··· MATERIAL PROVIDED ···
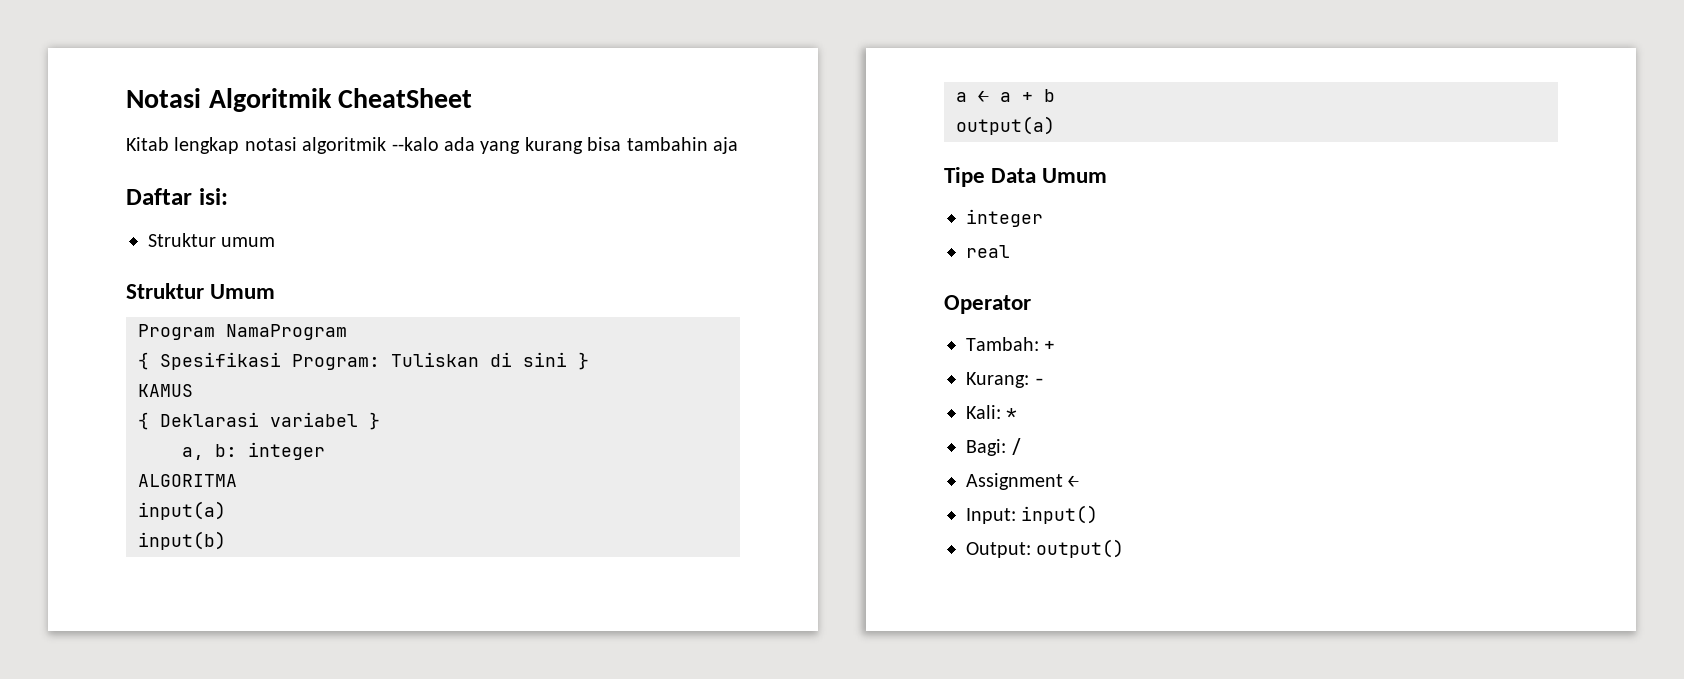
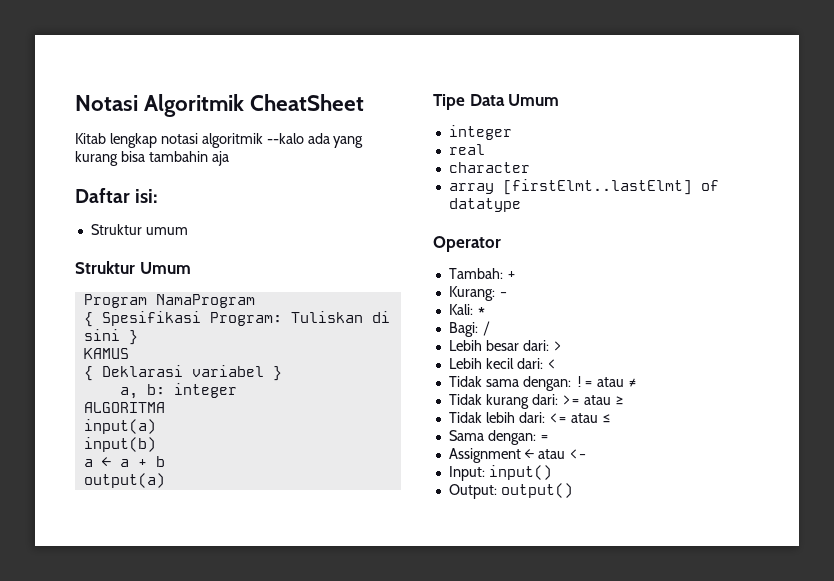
+ character
+ array [firstElmt..lastElmt] of datatype
+ Lebih besar dari: >
+ Lebih kecil dari: <
+ Tidak sama dengan: != atau ≠
+ Tidak kurang dari: >= atau ≥
+ Tidak lebih dari: <= atau ≤
+ Sama dengan: =
- Assignment ←
+ Assignment ← atau <-

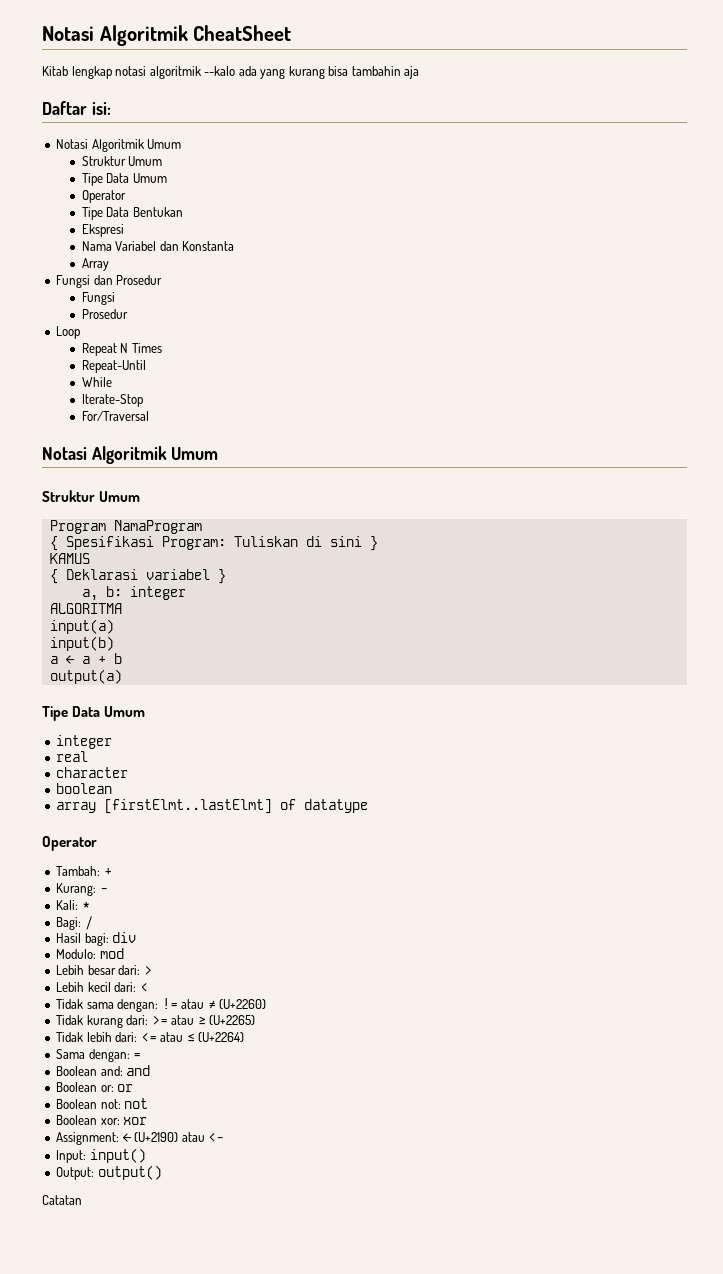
  Daftar isi:
- Struktur umum
+ Notasi Algoritmik Umum
+ Struktur Umum
+ Tipe Data Umum
+ Operator
+ Tipe Data Bentukan
+ Ekspresi
+ Nama Variabel dan Konstanta
+ Array
+ Fungsi dan Prosedur
+ Fungsi
+ Prosedur
+ Loop
+ Repeat N Times
+ Repeat-Until
+ While
+ Iterate-Stop
+ For/Traversal
+ Notasi Algoritmik Umum
+ boolean
+ Hasil bagi: div
+ Modulo: mod
- Tidak sama dengan: != atau ≠
+ Tidak sama dengan: != atau ≠ (U+2260)
- Tidak kurang dari: >= atau ≥
+ Tidak kurang dari: >= atau ≥ (U+2265)
- Tidak lebih dari: <= atau ≤
+ Tidak lebih dari: <= atau ≤ (U+2264)
- Assignment ← atau <-
+ Boolean and: and
+ Boolean or: or
+ Boolean not: not
+ Boolean xor: xor
+ Assignment: ← (U+2190) atau <-
+ Catatan

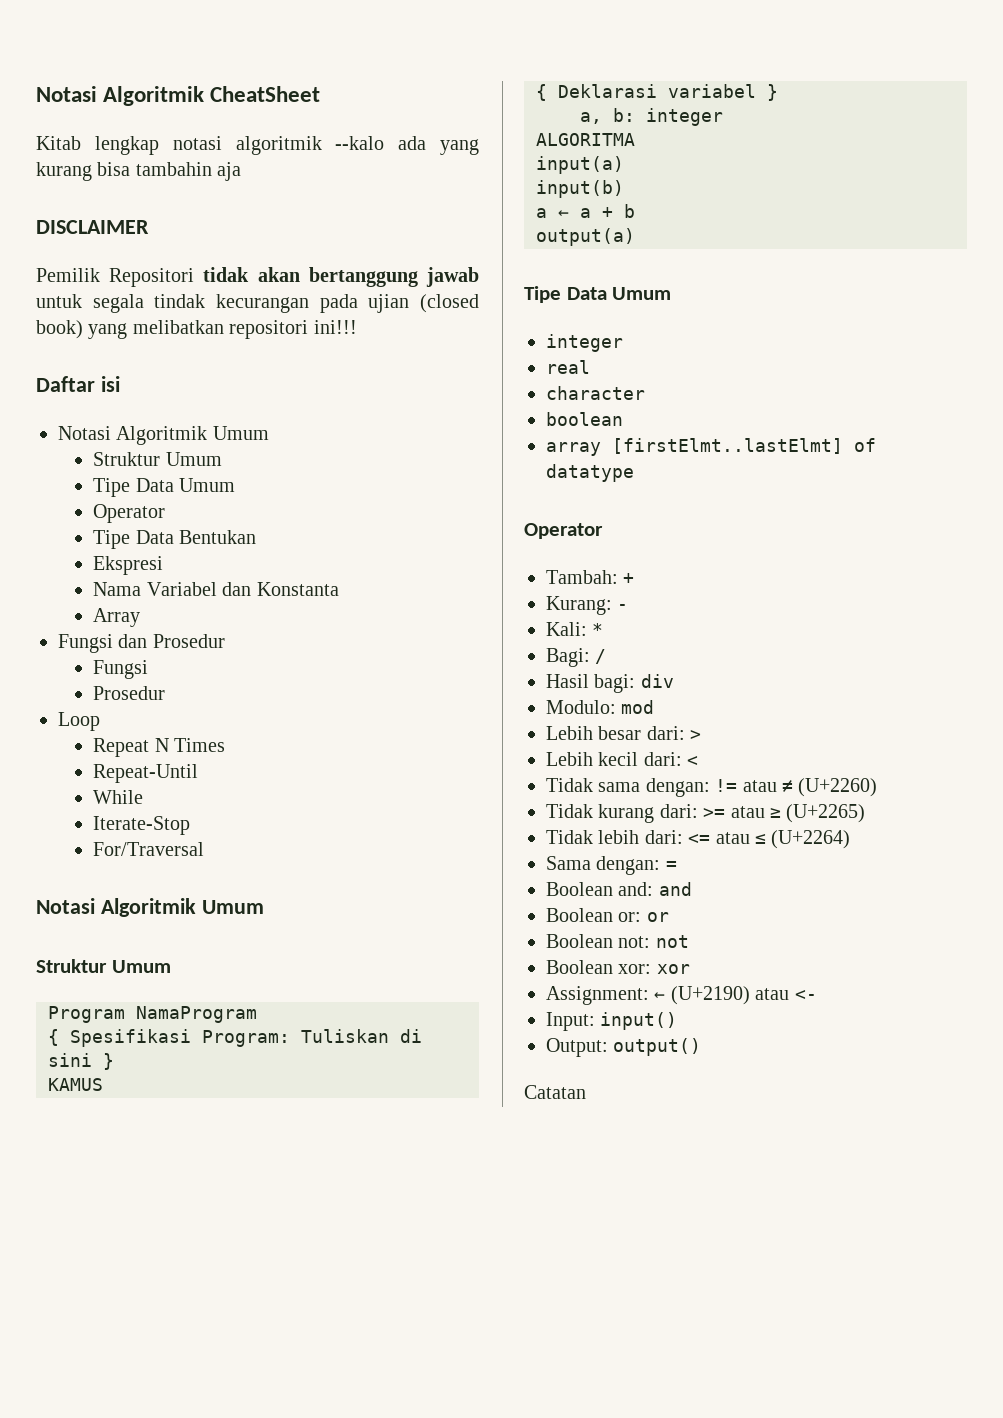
+ DISCLAIMER
+ Pemilik Repositori tidak akan bertanggung jawab untuk segala tindak kecurangan pada ujian (closed book) yang melibatkan repositori ini!!!
- Daftar isi:
+ Daftar isi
···
### TASK BRIEF:
Every line above must be printed again exactly, pictures excluded.

### RESULT FOR THIS TASK:
+ character
+ array [firstElmt..lastElmt] of datatype
+ Lebih besar dari: >
+ Lebih kecil dari: <
+ Tidak sama dengan: != atau ≠
+ Tidak kurang dari: >= atau ≥
+ Tidak lebih dari: <= atau ≤
+ Sama dengan: =
- Assignment ←
+ Assignment ← atau <-

  Daftar isi:
- Struktur umum
+ Notasi Algoritmik Umum
+ Struktur Umum
+ Tipe Data Umum
+ Operator
+ Tipe Data Bentukan
+ Ekspresi
+ Nama Variabel dan Konstanta
+ Array
+ Fungsi dan Prosedur
+ Fungsi
+ Prosedur
+ Loop
+ Repeat N Times
+ Repeat-Until
+ While
+ Iterate-Stop
+ For/Traversal
+ Notasi Algoritmik Umum
+ boolean
+ Hasil bagi: div
+ Modulo: mod
- Tidak sama dengan: != atau ≠
+ Tidak sama dengan: != atau ≠ (U+2260)
- Tidak kurang dari: >= atau ≥
+ Tidak kurang dari: >= atau ≥ (U+2265)
- Tidak lebih dari: <= atau ≤
+ Tidak lebih dari: <= atau ≤ (U+2264)
- Assignment ← atau <-
+ Boolean and: and
+ Boolean or: or
+ Boolean not: not
+ Boolean xor: xor
+ Assignment: ← (U+2190) atau <-
+ Catatan

+ DISCLAIMER
+ Pemilik Repositori tidak akan bertanggung jawab untuk segala tindak kecurangan pada ujian (closed book) yang melibatkan repositori ini!!!
- Daftar isi:
+ Daftar isi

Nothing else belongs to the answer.